Metode kolorimetri menggunakan rangkaian enzim, yaitu : lipase, gliserol kinase gliserol-3-fosfat oksidase dan peroksidase. Metode ini lebih sederhana, sensitif, dan spesifik bila dibandingkan dengan metode yang digunakan sebelumnya, sehingga metode ini sangat baik untuk analisis rutin. Namun demikian, bila sampel yang dianalisis banyak maka jumlah enzim yang dibutuhkan menjadi sangat banyak, sehingga biaya yang dikeluarkan juga besar. Kendala ini dapat diatasi dengan menggunakan enzim yang telah di Ko-amobilisasi ( co-immobilized) dengan beberapa bahan pendukung yang tidak larut (insoluble support). Teknik Ko-amobilisasi ini ini dapat digunakan berulang-ulang, sehingga dapat menurunkan biaya. Oleh karena itu penggunaan beberapa bahan pendukung ko-amobilisasi enzim terus dikembangkan untuk analisis gliserida dalam darah, seperti  dengan menggunakan acylamine glass bead (Minaksi and Pundir, 2005) Penelitian untuk ko-amobilisasi dengan berbagai membran terus dijajagi. Selain itu analisis gliserida dengan menggunakan  rangkaian co-immobilized enzim menggunakan lipase dari mikroba mesofilik memiliki kendala berupa tidak reproducible dan daya variasi kurang tinggi, serta waktu yang relatif lama (Bhambi et al, 2006). Kendala ini diharapkan dapat diatasi dengan menggunakan lipase termostabil. Enzim lipase merupakan asilgliserol hidrolase (E.C 3.1.1.3) suatu enzim yang dapat menghidrolisis rantai panjang gliserida. Lipase termostabil memiliki sifat stabil pada tujuan-tujuan praktis seperti biosensor (Bjorkling et al., 1991).
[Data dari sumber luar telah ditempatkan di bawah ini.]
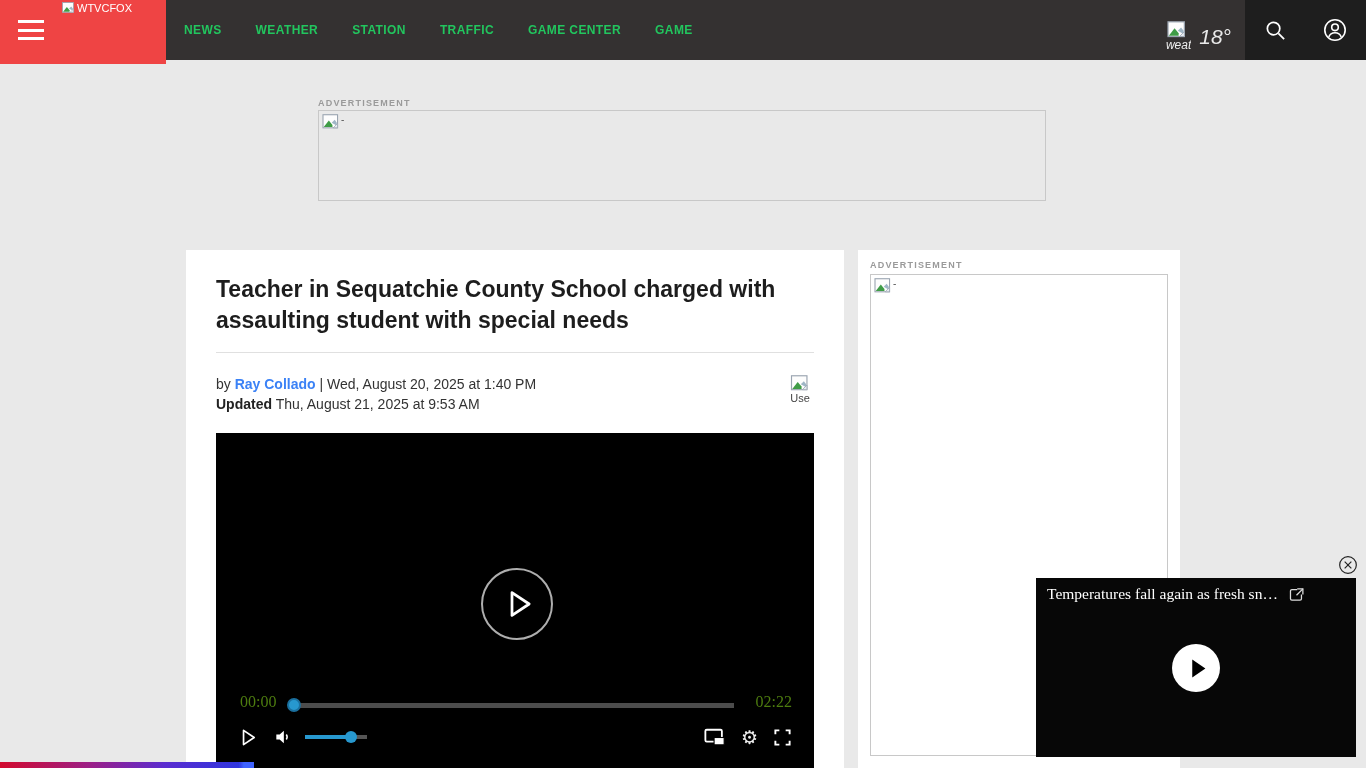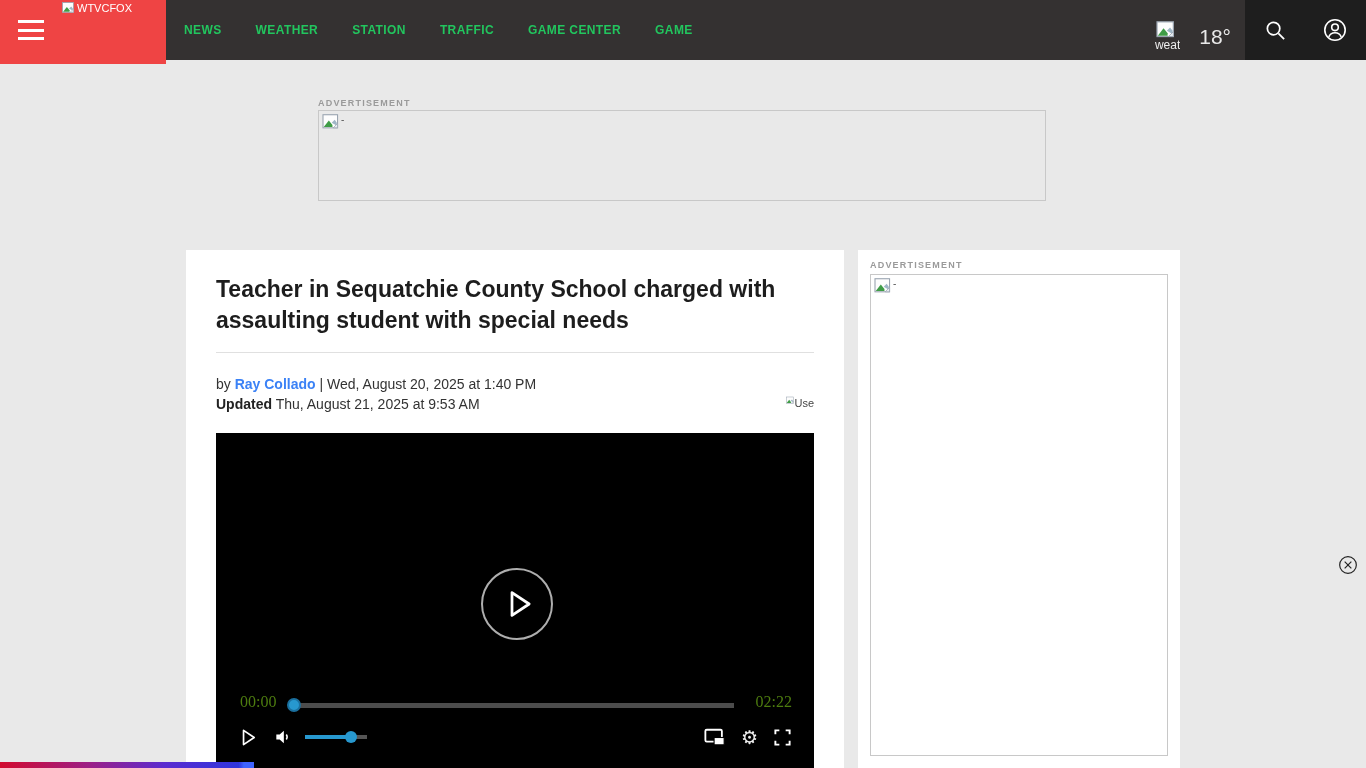--- a/index.html
+++ b/index.html
@@ -8,39 +8,39 @@
   #stage { position:relative; width:1366px; height:768px; background:#e9e9e9; overflow:hidden; }
 
   
   .header { position:absolute; left:0; top:0; width:1366px; height:60px; display:flex; background:#343131; }
   .h-red { position:relative; width:166px; height:64px; background:#ef4444; flex:none; }
   .hamburger { position:absolute; left:18px; top:20px; width:26px; height:20px; display:flex; flex-direction:column; justify-content:space-between; cursor:pointer; }
   .hamburger .bar { width:26px; height:3px; background:#fff; }
   .logo-broken { position:absolute; left:62px; top:2px; display:flex; align-items:flex-start; gap:2px; color:#fff; font-size:11px; white-space:nowrap; }
   .h-nav { flex:1; display:flex; align-items:center; gap:34px; padding-left:18px; }
   .nav-link { color:#22c55e; font-size:12px; font-weight:bold; letter-spacing:.4px; text-decoration:none; cursor:pointer; }
-  .weather { margin-left:auto; margin-right:14px; display:flex; align-items:flex-start; gap:19px; padding-top:12px; cursor:pointer; }
+  .weather { margin-left:auto; margin-right:14px; display:flex; align-items:flex-start; gap:8px; padding-top:12px; cursor:pointer;font-style:italic; }
   .weather .w-broken { display:flex; flex-direction:column; align-items:flex-start; color:#eee; font-size:12px; line-height:13px; max-width:32px; overflow:hidden; white-space:nowrap; }
   .weather .temp { color:#e9e9e9; font-size:21px; padding-top:4px; }
   .h-right { flex:none; width:121px; height:60px; background:#1e1e1e; display:flex; align-items:center; justify-content:center; gap:36px; }
 
   
   .ad-label { font-size:9px; letter-spacing:1.2px; color:#9a9a9a; font-weight:bold; }
   .top-ad-label { position:absolute; left:318px; top:98px; }
   .top-ad-box { position:absolute; left:318px; top:110px; width:728px; height:91px; border:1px solid #c8c8c8; cursor:pointer; }
   .broken-sm { display:inline-flex; align-items:flex-start; gap:1px; color:#555; font-size:10px; padding:3px; }
 
   
   .card { position:absolute; left:186px; top:250px; width:658px; height:518px; background:#fff; }
   .title { position:absolute; left:30px; top:24px; width:570px; font-size:23px; line-height:1.33; font-weight:bold; color:#1d1d1d; }
   .sep { position:absolute; left:30px; top:102px; width:598px; border-top:1px solid #e0e0e0; }
   .byline { position:absolute; left:30px; top:124px; font-size:14px; color:#333; line-height:20px; }
   .author { color:#3b82f6; font-weight:bold; text-decoration:none; cursor:pointer; }
   .updated-label { font-weight:bold; color:#222; }
-  .share-broken { position:absolute; left:600px; top:125px; width:28px; height:34px; overflow:hidden; display:flex; align-items:flex-end; font-size:11px; color:#444; }
+  .share-broken { position:absolute; left:600px; top:125px; width:28px; height:34px; overflow:hidden; display:flex; flex-direction:column; align-items:center; font-size:11px; color:#444; }
 
   
   .video { position:absolute; left:30px; top:183px; width:598px; height:336px; background:#000; }
   .big-play { position:absolute; left:265px; top:135px; width:72px; height:72px; border:2px solid rgba(205,205,205,.85); border-radius:50%; display:flex; align-items:center; justify-content:center; cursor:pointer; }
   .time { position:absolute; top:260px; color:#4d7c0f; font-family:"Liberation Serif", serif; font-size:16px; }
   .time.cur { left:24px; }
   .time.dur { right:22px; }
   .track { position:absolute; left:76px; top:270px; width:442px; height:5px; background:#4c4c4c; cursor:pointer; }
   .scrub-dot { position:absolute; left:71px; top:265px; width:14px; height:14px; border-radius:50%; background:#2798cf; border:2px solid #1a6f9e; cursor:pointer; }
   .ctrl-row { position:absolute; left:24px; right:22px; top:291px; height:26px; display:flex; align-items:center; }
@@ -249,16 +249,29 @@
         <span>-</span>
       </span>
     </div>
   </div>
 
   <div class="float-close">
     <svg width="20" height="20">
         <use href="#icon-close-circle"></use>
       </svg>
   </div>
+  <div class="float-video">
+    <div class="fv-titlerow">
+      <span class="fv-title">Temperatures fall again as fresh sn…</span>
+      <svg width="17" height="17">
+          <use href="#icon-share"></use>
+        </svg>
+    </div>
+    <div class="fv-play">
+      <svg width="20" height="23" style="margin-left:4px">
+          <use href="#icon-play-solid"></use>
+        </svg>
+    </div>
+  </div>
 
   <div class="grad-bar"></div>
 
 </div>
 
 </body></html>

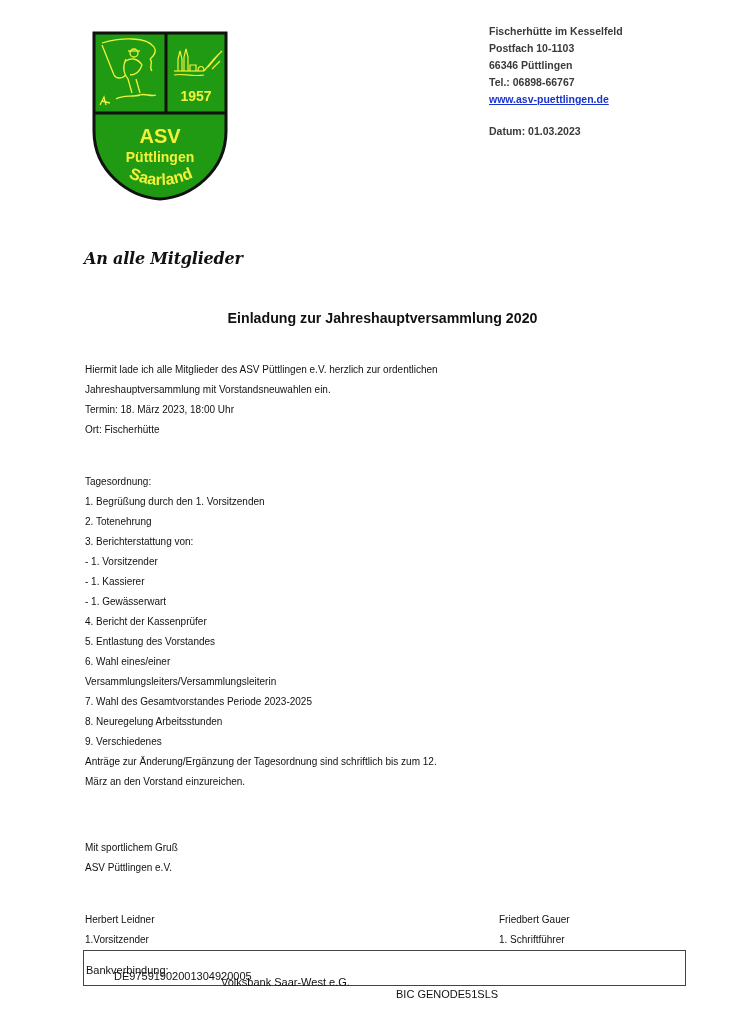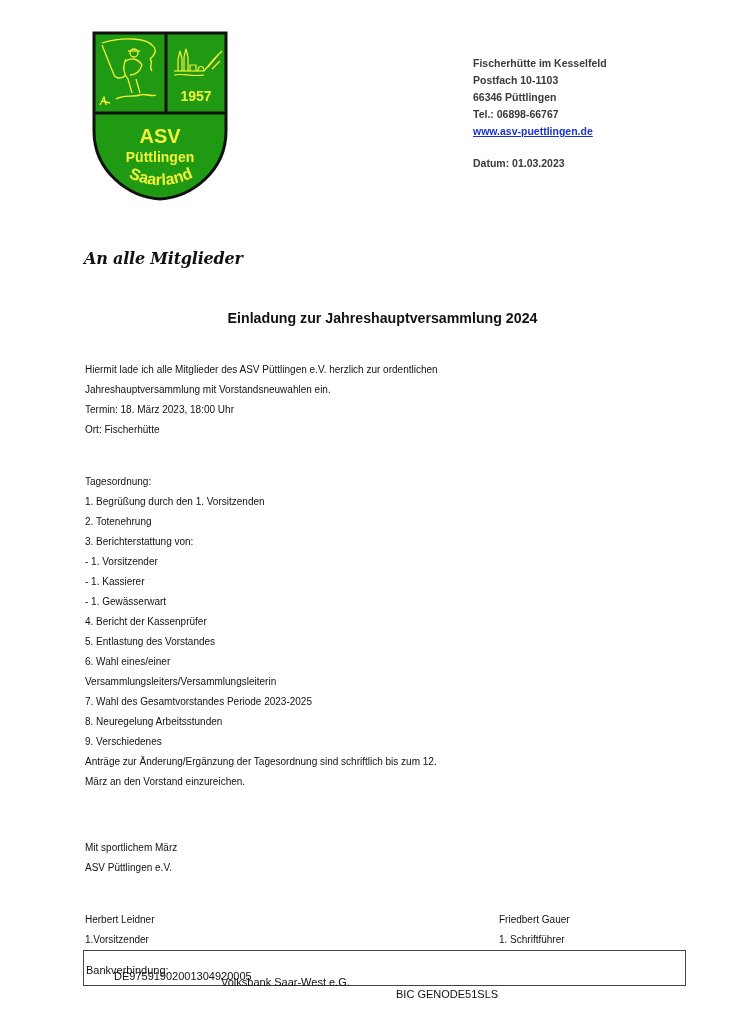--- a/index.html
+++ b/index.html
@@ -3,21 +3,21 @@
 <meta charset="utf-8">
 <style>
   html, body { margin: 0; padding: 0; background: #ffffff; }
   body { width: 737px; height: 1024px; position: relative; overflow: hidden; color: #111; }
   .abs { position: absolute; }
 
   
   .logo { left: 92px; top: 31px; width: 136px; height: 170px; }
 
   
-  .contact { left: 473px; top: 23px; font-family: "Liberation Sans", sans-serif; font-weight: bold; font-size: 10.5px; color: #3a3a3a; line-height: 17px; margin-top: 32px; }
+  .contact { left: 489px; top: 23px; font-family: "Liberation Sans", sans-serif; font-weight: bold; font-size: 10.5px; color: #3a3a3a; line-height: 17px; }
   .contact .link { color: #1a33cc; text-decoration: underline; cursor: pointer; }
   .contact .date { margin-top: 15px; }
 
   .salutation { left: 84px; top: 249px; font-family: "DejaVu Serif", "Liberation Serif", serif; font-weight: bold; font-style: italic; font-size: 16px; color: #111; letter-spacing: -0.2px; }
 
   .title { left: 0; width: 737px; top: 310px; text-align: center; font-family: "Liberation Sans", sans-serif; font-weight: bold; font-size: 14.2px; color: #111; padding-left: 28px; box-sizing: border-box; }
 
   .body-text { font-family: "Liberation Sans", sans-serif; font-size: 10px; color: #111; line-height: 20px; }
   .intro { left: 85px; top: 360px; }
   .agenda { left: 85px; top: 472px; }
@@ -80,21 +80,21 @@
   <div>Fischerhütte im Kesselfeld</div>
   <div>Postfach 10-1103</div>
   <div>66346 Püttlingen</div>
   <div>Tel.: 06898-66767</div>
   <div class="link">www.asv-puettlingen.de</div>
   <div class="date">Datum: 01.03.2023</div>
 </div>
 
 <div class="abs salutation">An alle Mitglieder</div>
 
-<div class="abs title">Einladung zur Jahreshauptversammlung 2024</div>
+<div class="abs title">Einladung zur Jahreshauptversammlung 2020</div>
 
 <div class="abs body-text intro">
   <div>Hiermit lade ich alle Mitglieder des ASV Püttlingen e.V. herzlich zur ordentlichen</div>
   <div>Jahreshauptversammlung mit Vorstandsneuwahlen ein.</div>
   <div>Termin: 18. März 2023, 18:00 Uhr</div>
   <div>Ort: Fischerhütte</div>
 </div>
 
 <div class="abs body-text agenda">
   <div>Tagesordnung:</div>
@@ -109,21 +109,21 @@
   <div>6. Wahl eines/einer</div>
   <div>Versammlungsleiters/Versammlungsleiterin</div>
   <div>7. Wahl des Gesamtvorstandes Periode 2023-2025</div>
   <div>8. Neuregelung Arbeitsstunden</div>
   <div>9. Verschiedenes</div>
   <div>Anträge zur Änderung/Ergänzung der Tagesordnung sind schriftlich bis zum 12.</div>
   <div>März an den Vorstand einzureichen.</div>
 </div>
 
 <div class="abs body-text closing">
-  <div>Mit sportlichem März</div>
+  <div>Mit sportlichem Gruß</div>
   <div>ASV Püttlingen e.V.</div>
 </div>
 
 <div class="abs body-text sig-left">
   <div>Herbert Leidner</div>
   <div>1.Vorsitzender</div>
 </div>
 <div class="abs body-text sig-right">
   <div>Friedbert Gauer</div>
   <div>1. Schriftführer</div>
Prinsip biosensor untuk penentuan gliserida dalam mengikuti mekanisme reaksi sebagai berikut :

Trigliserida  +  H₂O   3 Asam Lemak  + Gliserol

Gliserol  +  ATP  Gliserol-3-Posfat  +  ADP

Gliserol-3-Posfat  + O₂ DHAP  + H₂O₂

Sejauh ini deteksi-deteksi gliserida dengan biosensor menggunakan lipase mesofilik. Pengunaan enzim mesofilik sering menemui kegagalan karena cepat mengalami denaturasi, seingga perlu dilakukan modifikasi dengan menggunakan lipase termostabil. Pada tulisan ini akan dipaparkan tentang pelapisan elektroda biosensor dengan menggunakan ko-amobilisasi enzim lipase termostabil dengan enzim gliseral dehida -3 fosfat oksidase dan gliserol kinase.